Ahora bien
Otra de mis múltiples ilusiones de racimo es hacer una antología como la de poemas al padre titulada Tu sangre en mis venas, pero esta vez sobre el amor conyugal. Parece que la poesía se ha especializado en el amor de juventud, en el amor pasión, en el vaivén de enamoramientos y desenamoramientos y en Romeo y Julieta. Pero hay toda una corriente subterránea de cantos al amor constante, cotidiano, correspondido y cómplice, como al final de La fierecilla domada.
Título ya tengo: El vino bueno. ¿Recuerdan? En el episodio evangélico de las bodas de Caná, tras el milagro, los invitados se extrañan de que se sirva el vino bueno después. Lo habitual es beberse primero lo mejor de golpe y, ya luego, ir resignándose. Jesús, sin embargo, no da puntada sin hilo y, en la celebración de una boda precisamente, hace aparecer más tarde el vino mejor, después de ciertas hesitaciones y tras una crisis. Que el vino mejore con los años resulta una sabrosa metáfora de un matrimonio feliz, por una parte, y, además, es lo que pasa, literalmente, cuando la solera es buena, y se cuida.
Escribo este largo preámbulo porque el poeta Jesús Cotta (Málaga, 1967) ha publicado un nuevo libro, Niños al hombro, en el que hay varios poemas de amor conyugal. Mientras que todos los poetas queremos ser Roger Federer (toques muy elegantes sin despeinarnos), Cotta es un Rafa Nadal: pura garra, tierra batida hasta la camiseta y reventar cada bola agónica. Cotta no le teme a la emoción desbordada, a la imagen poderosa, a la voz en grito.

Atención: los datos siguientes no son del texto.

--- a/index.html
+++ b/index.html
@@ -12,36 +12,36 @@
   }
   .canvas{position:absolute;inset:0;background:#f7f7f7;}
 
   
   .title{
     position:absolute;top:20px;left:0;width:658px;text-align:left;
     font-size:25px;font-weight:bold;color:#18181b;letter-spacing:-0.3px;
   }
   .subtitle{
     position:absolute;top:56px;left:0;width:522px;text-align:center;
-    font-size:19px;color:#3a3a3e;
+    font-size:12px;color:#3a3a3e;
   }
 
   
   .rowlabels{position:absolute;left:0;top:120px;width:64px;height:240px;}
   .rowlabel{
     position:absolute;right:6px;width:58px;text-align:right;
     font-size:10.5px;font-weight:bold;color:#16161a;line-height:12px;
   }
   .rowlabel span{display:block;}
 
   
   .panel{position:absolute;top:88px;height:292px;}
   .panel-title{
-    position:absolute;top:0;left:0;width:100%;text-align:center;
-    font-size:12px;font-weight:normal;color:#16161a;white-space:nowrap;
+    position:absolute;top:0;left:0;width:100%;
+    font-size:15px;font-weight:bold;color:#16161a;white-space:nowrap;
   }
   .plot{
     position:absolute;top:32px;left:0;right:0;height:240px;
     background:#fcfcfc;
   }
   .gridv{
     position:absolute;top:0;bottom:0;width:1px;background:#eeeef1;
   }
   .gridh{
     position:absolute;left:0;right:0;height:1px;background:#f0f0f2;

Reivindica, entre otras, la obra más racial de García Lorca.
Hay varios poemas sensuales-conyugales en su libro, como «Yacer contigo», de expresivo título, pero de esos tengo para mi antología bastantes, como es natural. La sorpresa me la ha dado «Mi bien», en el que, con la voz más baja, descubre —la lírica es una rama de la investigación— un inédito sentimiento muy común: la sorpresa que te da darte de bruces con tu esposa por ahí:
«Qué alegría encontrarte aquí en la calle,
mi bien, tan de ojos verdes,
donde solo hay señores con corbata
y mujeres con prisa y con tacones».
El poema sigue, como veremos enseguida, pero qué hallazgo poético detectar esa repentina extrañeza que nos produce encontrarnos con el cónyuge de casualidad, fuera de casa, sin haber salido juntos, como cuando éramos novios o como antes, incluso, en el enamoramiento.
Jesús Cotta se ausculta los efectos:
«Andaba yo muy mustio y de repente
desde tu pelo el sol me dice: “Mira”.
Y entonces digo: “¡Pero si eres tú!”,
compañera de todo lo que amo,
donde florece el nardo y se abre el mirto».

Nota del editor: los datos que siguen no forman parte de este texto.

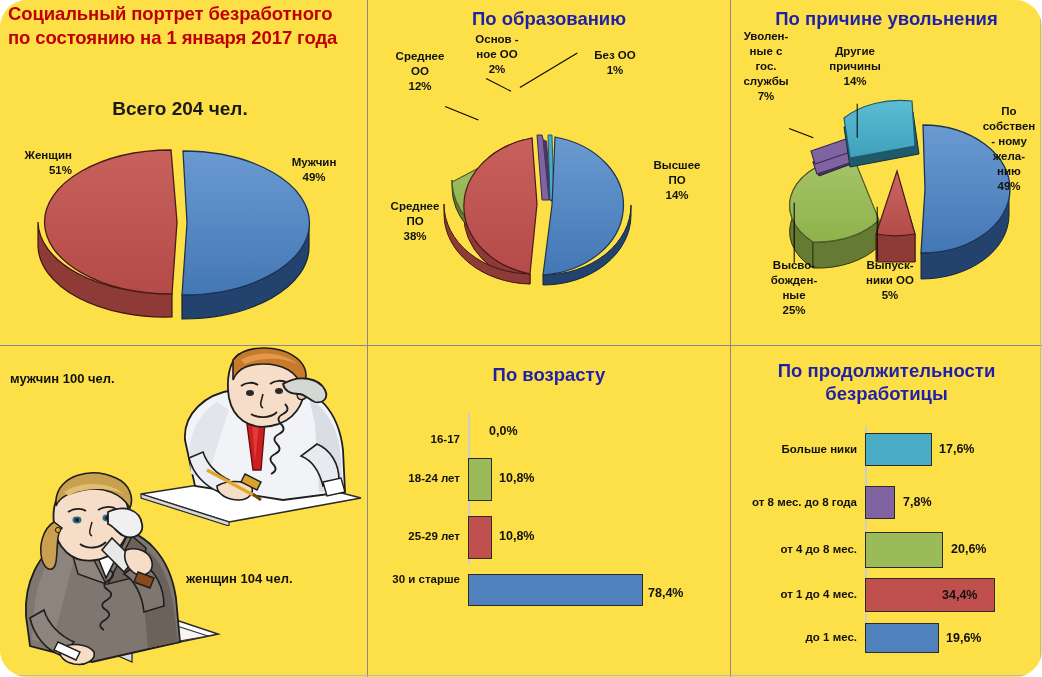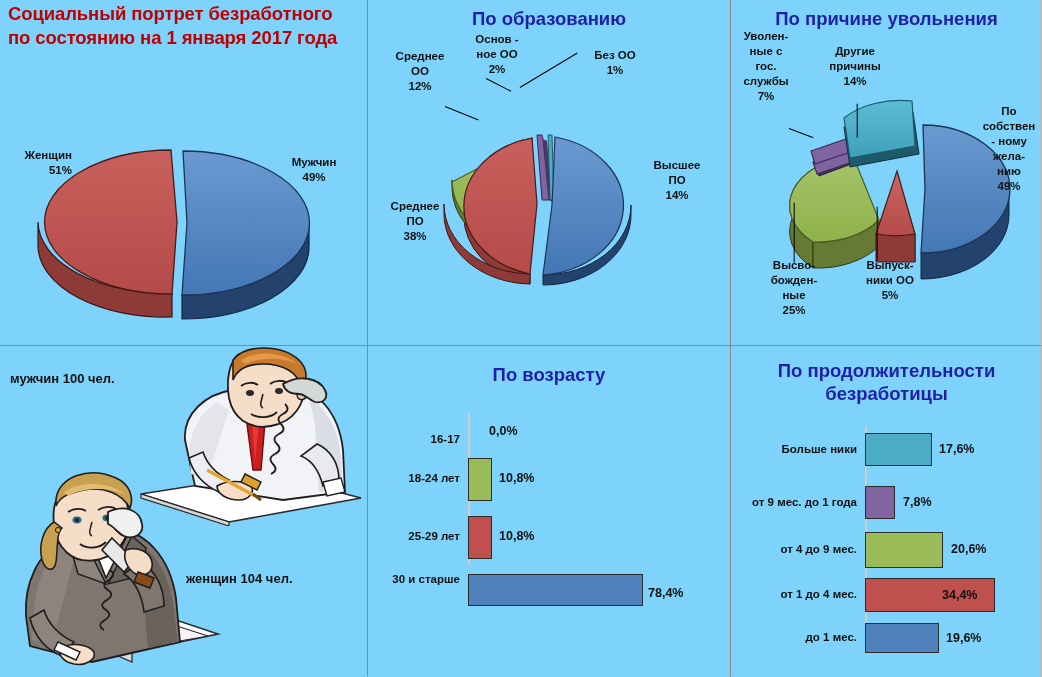--- a/index.html
+++ b/index.html
@@ -4,23 +4,24 @@
 <title>Социальный портрет безработного</title>
 <style>
   html,body{margin:0;padding:0;background:#ffffff;}
   body{
     font-family:"Liberation Sans","DejaVu Sans",sans-serif;
     -webkit-font-smoothing:antialiased;
   }
   #page{
     position:relative;
     width:1042px;height:677px;
-    background:#7dd3fc;
+    background:#fde047;
     overflow:hidden;
     box-sizing:border-box;
+    border-radius:27px;
   }
 
   
   .vline{position:absolute;background:#8a8a8a;width:1px;}
   .hline{position:absolute;background:#8a8a8a;height:1px;}
 
   .panel{position:absolute;box-sizing:border-box;overflow:hidden;}
 
   
   .main-title{
@@ -96,20 +97,21 @@
 
   <div class="vline" style="left:367px;top:0;height:677px;"></div>
   <div class="vline" style="left:730px;top:0;height:677px;"></div>
   <div class="hline" style="left:0;top:345px;width:1042px;"></div>
   <div class="vline" style="left:1040px;top:0;height:677px;background:#b8b8b8;"></div>
   <div class="hline" style="left:0;top:675px;width:1042px;background:#b8b8b8;"></div>
 
   <div class="panel" style="left:0;top:0;width:367px;height:345px;">
 
     <div class="main-title">Социальный портрет безработного по состоянию на 1 января 2017 года</div>
+    <div class="subtitle">Всего 204 чел.</div>
 
     <svg class="pie-svg" style="left:32px;top:130px;" width="300" height="185" viewBox="0 0 300 185">
       <defs>
         <linearGradient id="gBlueTop" x1="0" y1="0" x2="0" y2="1">
           <stop offset="0%" stop-color="#6A9AD0"></stop>
             <stop offset="100%" stop-color="#4377B5"></stop>
         </linearGradient>
         <linearGradient id="gRedTop" x1="0" y1="0" x2="0" y2="1">
           <stop offset="0%" stop-color="#C8605C"></stop>
             <stop offset="100%" stop-color="#B44B48"></stop>
@@ -397,25 +399,25 @@
     <div class="chart-title" style="top:14px;">По продолжительности</div>
     <div class="chart-title" style="top:37px;">безработицы</div>
 
     <div class="bar-axis" style="left:134px;top:80px;height:207px;"></div>
 
     <div class="bar" style="left:134px;top:87px;width:67px;height:33px;background:#4BACC6;"></div>
     <div class="bar-cat" style="left:0px;top:97px;width:126px;">Больше ники</div>
     <div class="bar-val" style="left:208px;top:96px;">17,6%</div>
 
     <div class="bar" style="left:134px;top:140px;width:30px;height:33px;background:#8064A2;"></div>
-    <div class="bar-cat" style="left:0px;top:150px;width:126px;">от 9 мес. до 1 года</div>
+    <div class="bar-cat" style="left:0px;top:150px;width:126px;">от 8 мес. до 8 года</div>
     <div class="bar-val" style="left:172px;top:149px;">7,8%</div>
 
     <div class="bar" style="left:134px;top:186px;width:78px;height:36px;background:#9BBB59;"></div>
-    <div class="bar-cat" style="left:0px;top:197px;width:126px;">от 4 до 9 мес.</div>
+    <div class="bar-cat" style="left:0px;top:197px;width:126px;">от 4 до 8 мес.</div>
     <div class="bar-val" style="left:220px;top:196px;">20,6%</div>
 
     <div class="bar" style="left:134px;top:232px;width:130px;height:34px;background:#C0504D;"></div>
     <div class="bar-cat" style="left:0px;top:242px;width:126px;">от 1 до 4 мес.</div>
     <div class="bar-val inside" style="left:211px;top:242px;">34,4%</div>
 
     <div class="bar" style="left:134px;top:277px;width:74px;height:30px;background:#4F81BD;"></div>
     <div class="bar-cat" style="left:0px;top:285px;width:126px;">до 1 мес.</div>
     <div class="bar-val" style="left:215px;top:285px;">19,6%</div>
   </div>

Hay un instantáneo regreso (¿reflejo de Pavlov?) a la juventud y al noviazgo. Según la expresión coloquial, un marido o una mujer es, en contraposición con la familia de sangre, alguien que uno «se encontró en la calle». Cotta da la vuelta a esa frase ligeramente despectiva y convierte el encuentro en la calle en una celebración de la historia de amor desde sus inicios:
«la novia que besé bajo el almendro
cuando era cama nuestra todo el campo
y olíamos a jara, espliego y pino,
la ninfa que se enamoró del fauno».
Pero la conmoción de la sorpresa del inopinado saludo no se queda solo en la vívida nostalgia del bucólico noviazgo. Ojo a los dos versos finales: la novia campestre de antaño es ahora
«¡blanca flor que al abrirse me regala
princesas que me llaman papá!».
Así acaba. Miguel Hernández, otro poeta muy del gusto de Jesús Cotta, también consideraba la paternidad y la maternidad como la culminación del amor humano:
«Porque mi querer no acaba
en ti, mujer: que en ti empieza.
Yo te quiero hasta tus hijos
y hasta los hijos que tengan.
Yo no te quiero en ti sola:
te quiero en tu descendencia»,
o
«Beso que va a un porvenir
de muchachas y muchachos».
En «Mi bien», fíjense, hasta qué punto la conyugalidad lo eleva: el hombre mustio de hace un rato que fue fauno hace mucho, ha recordado, ¡oh!, que es el padre de princesas, nada menos.
Enrique García-Máiquez [Der 92] es poeta y ensayista.